* [Work instructions]: An exact copy of every entry is required, without the pictures.

━━ Listed records ━━

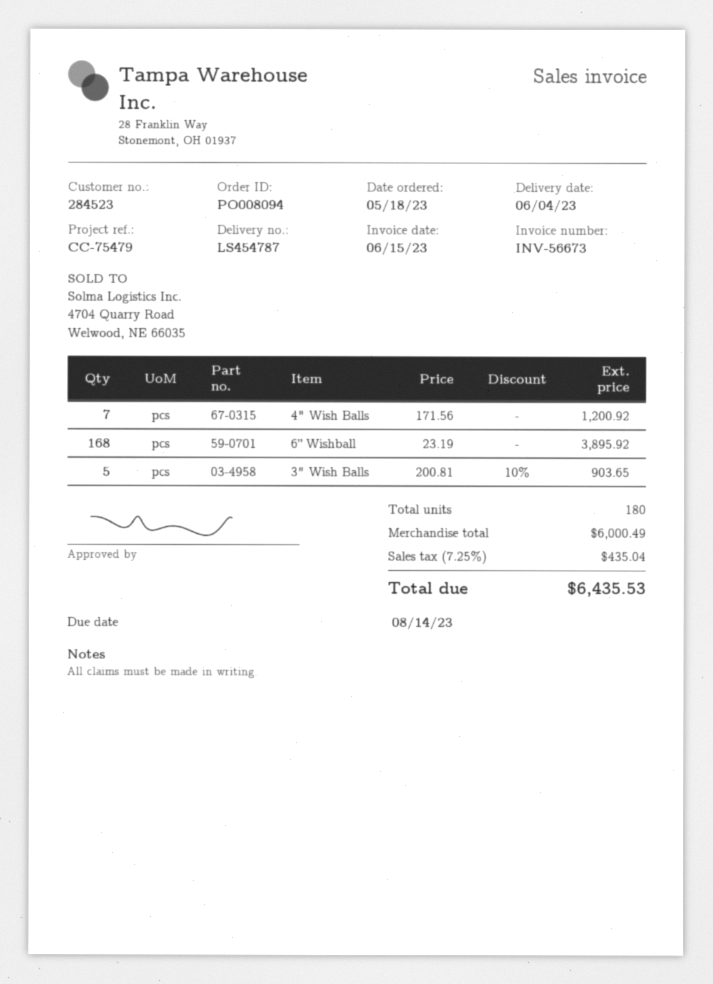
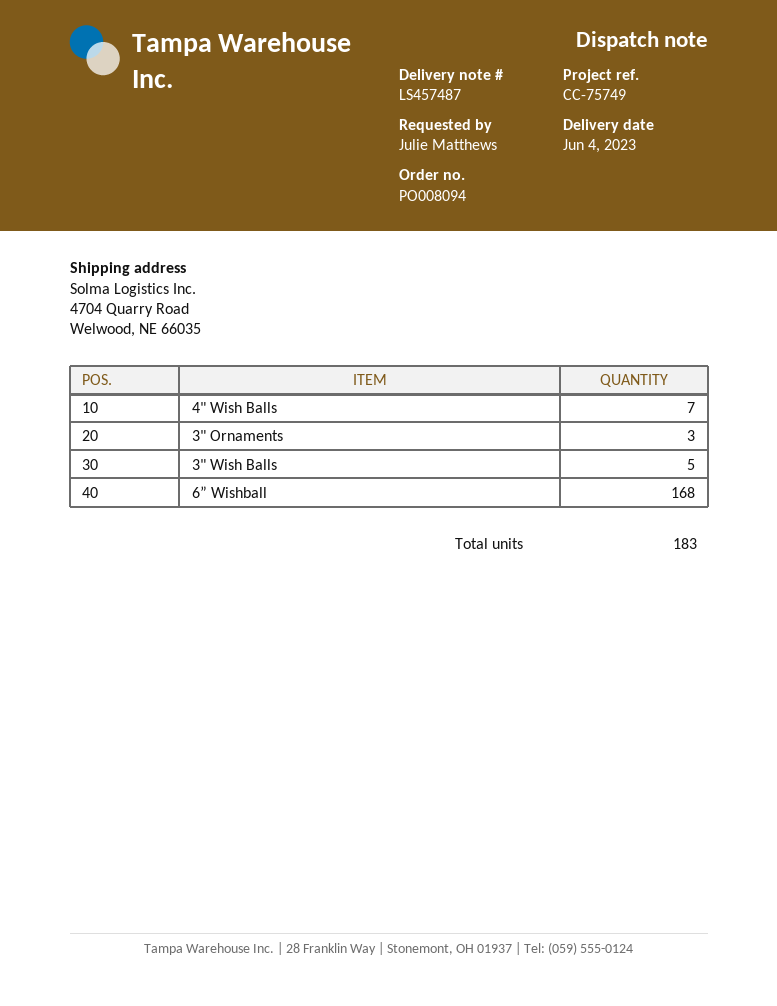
delivery note number: LS454787 -> LS457487
reference: CC-75479 -> CC-75749
3" Ornaments: none -> 3
total quantity: 180 -> 183

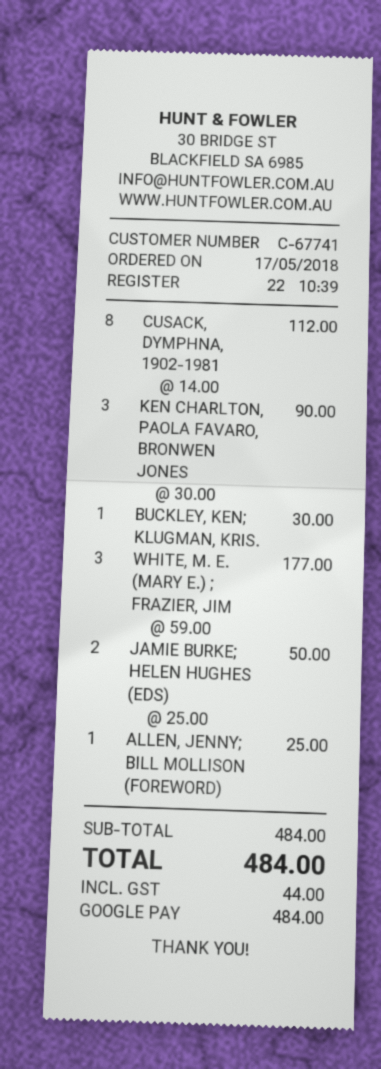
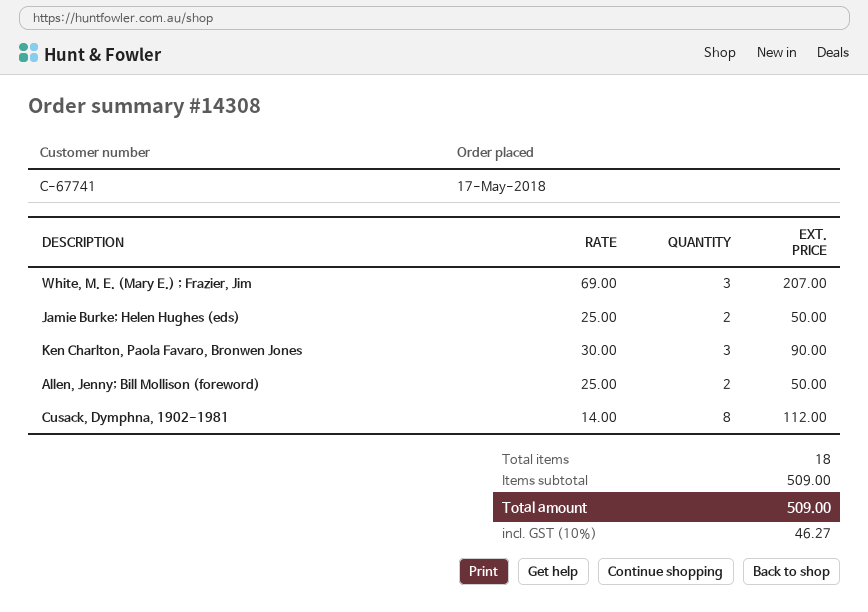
BUCKLEY, KEN; KLUGMAN, KRIS.: 1 x 30.00 = 30.00 -> none
WHITE, M. E. (MARY E.) ; FRAZIER, JIM: 3 x 59.00 = 177.00 -> 3 x 69.00 = 207.00
ALLEN, JENNY; BILL MOLLISON (FOREWORD): 1 x 25.00 = 25.00 -> 2 x 25.00 = 50.00
subtotal: 484.00 -> 509.00
tax: 44.00 -> 46.27
total: 484.00 -> 509.00

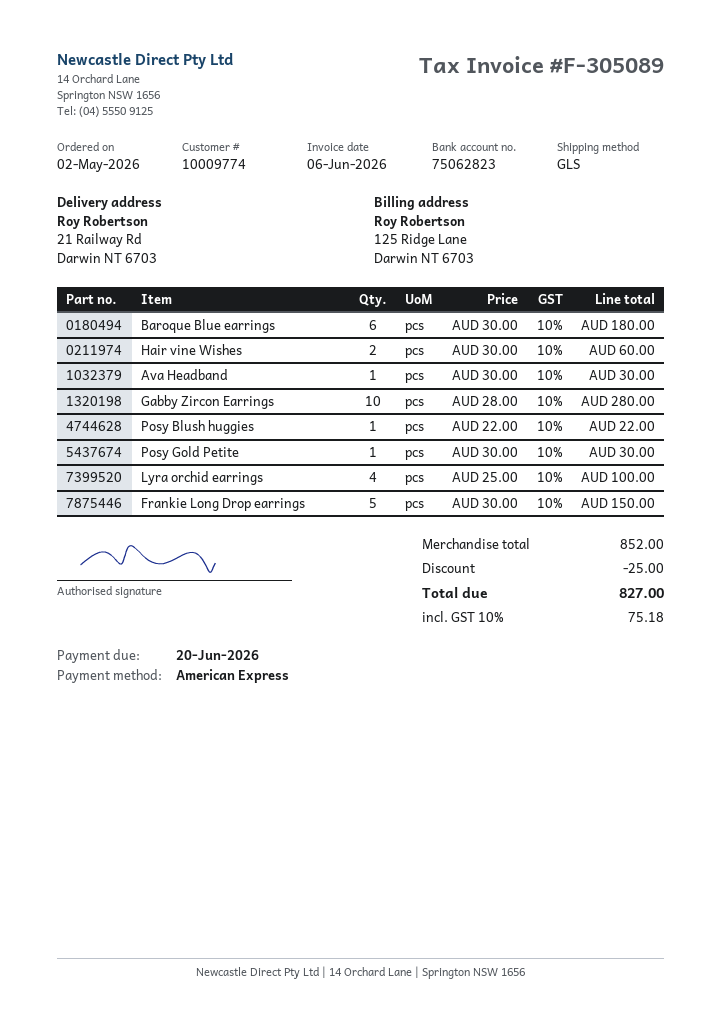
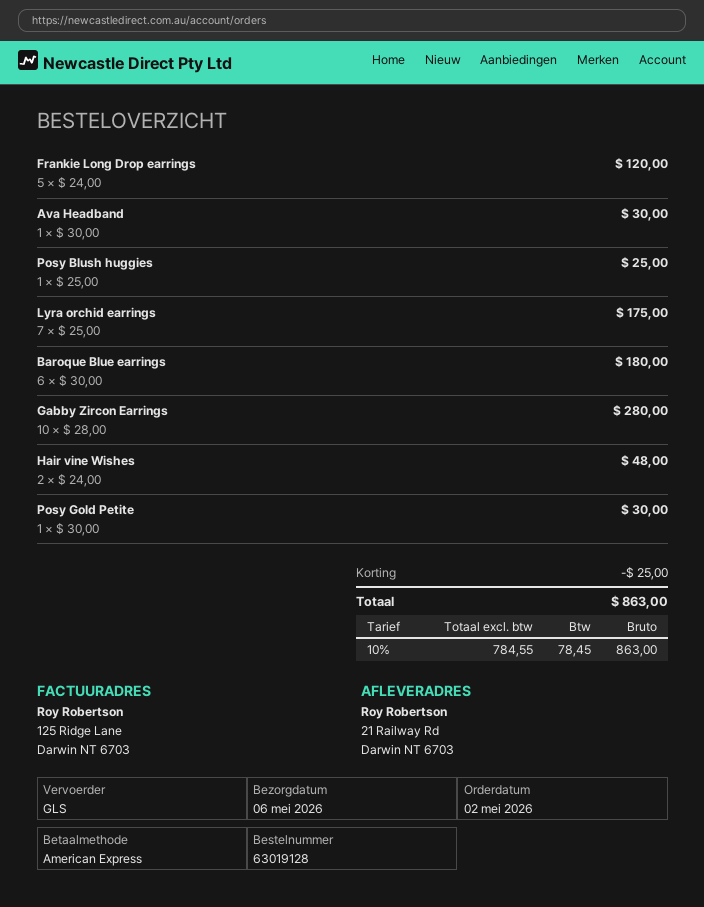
Hair vine Wishes: 2 x 30.00 = 60.00 -> 2 x 24.00 = 48.00
Posy Blush huggies: 1 x 22.00 = 22.00 -> 1 x 25.00 = 25.00
Lyra orchid earrings: 4 x 25.00 = 100.00 -> 7 x 25.00 = 175.00
Frankie Long Drop earrings: 5 x 30.00 = 150.00 -> 5 x 24.00 = 120.00
tax: 10% = 75.18 -> 10% = 78.45
total: 827.00 -> 863.00

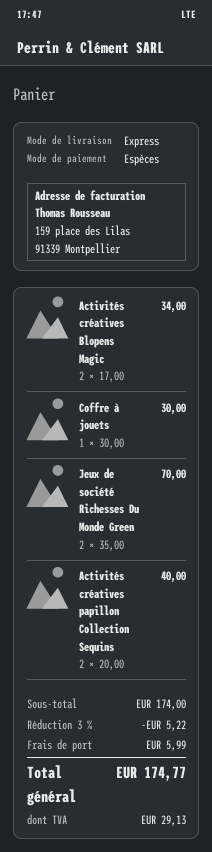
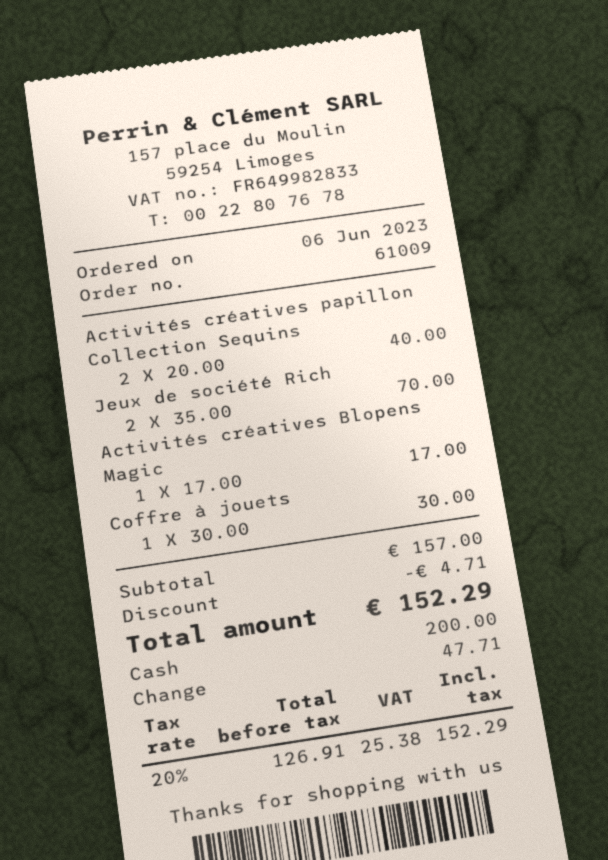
Activités créatives Blopens Magic: 2 x 17.00 = 34.00 -> 1 x 17.00 = 17.00
subtotal: 174.00 -> 157.00
discount: 5.22 -> 4.71
shipping: 5.99 -> none
tax: 29.13 -> 25.38
total: 174.77 -> 152.29

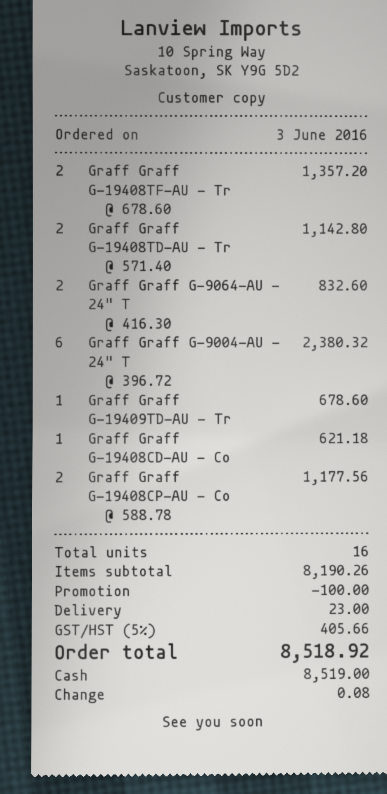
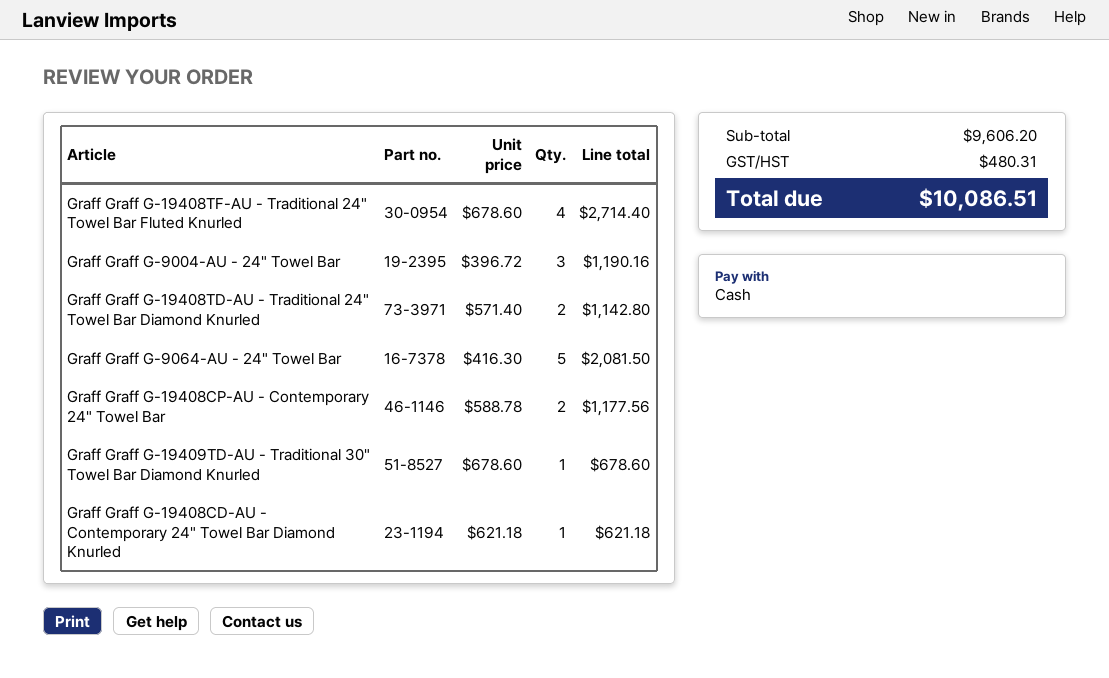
Graff Graff G-19408TF-AU - Tr: 2 x 678.60 = 1357.20 -> 4 x 678.60 = 2714.40
Graff Graff G-9064-AU - 24" T: 2 x 416.30 = 832.60 -> 5 x 416.30 = 2081.50
Graff Graff G-9004-AU - 24" T: 6 x 396.72 = 2380.32 -> 3 x 396.72 = 1190.16
subtotal: 8190.26 -> 9606.20
discount: 100.00 -> none
shipping: 23.00 -> none
tax: 405.66 -> 480.31
total: 8518.92 -> 10086.51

━━━

* [Output for this task]:
delivery note number: LS454787 -> LS457487
reference: CC-75479 -> CC-75749
3" Ornaments: none -> 3
total quantity: 180 -> 183

BUCKLEY, KEN; KLUGMAN, KRIS.: 1 x 30.00 = 30.00 -> none
WHITE, M. E. (MARY E.) ; FRAZIER, JIM: 3 x 59.00 = 177.00 -> 3 x 69.00 = 207.00
ALLEN, JENNY; BILL MOLLISON (FOREWORD): 1 x 25.00 = 25.00 -> 2 x 25.00 = 50.00
subtotal: 484.00 -> 509.00
tax: 44.00 -> 46.27
total: 484.00 -> 509.00

Hair vine Wishes: 2 x 30.00 = 60.00 -> 2 x 24.00 = 48.00
Posy Blush huggies: 1 x 22.00 = 22.00 -> 1 x 25.00 = 25.00
Lyra orchid earrings: 4 x 25.00 = 100.00 -> 7 x 25.00 = 175.00
Frankie Long Drop earrings: 5 x 30.00 = 150.00 -> 5 x 24.00 = 120.00
tax: 10% = 75.18 -> 10% = 78.45
total: 827.00 -> 863.00

Activités créatives Blopens Magic: 2 x 17.00 = 34.00 -> 1 x 17.00 = 17.00
subtotal: 174.00 -> 157.00
discount: 5.22 -> 4.71
shipping: 5.99 -> none
tax: 29.13 -> 25.38
total: 174.77 -> 152.29

Graff Graff G-19408TF-AU - Tr: 2 x 678.60 = 1357.20 -> 4 x 678.60 = 2714.40
Graff Graff G-9064-AU - 24" T: 2 x 416.30 = 832.60 -> 5 x 416.30 = 2081.50
Graff Graff G-9004-AU - 24" T: 6 x 396.72 = 2380.32 -> 3 x 396.72 = 1190.16
subtotal: 8190.26 -> 9606.20
discount: 100.00 -> none
shipping: 23.00 -> none
tax: 405.66 -> 480.31
total: 8518.92 -> 10086.51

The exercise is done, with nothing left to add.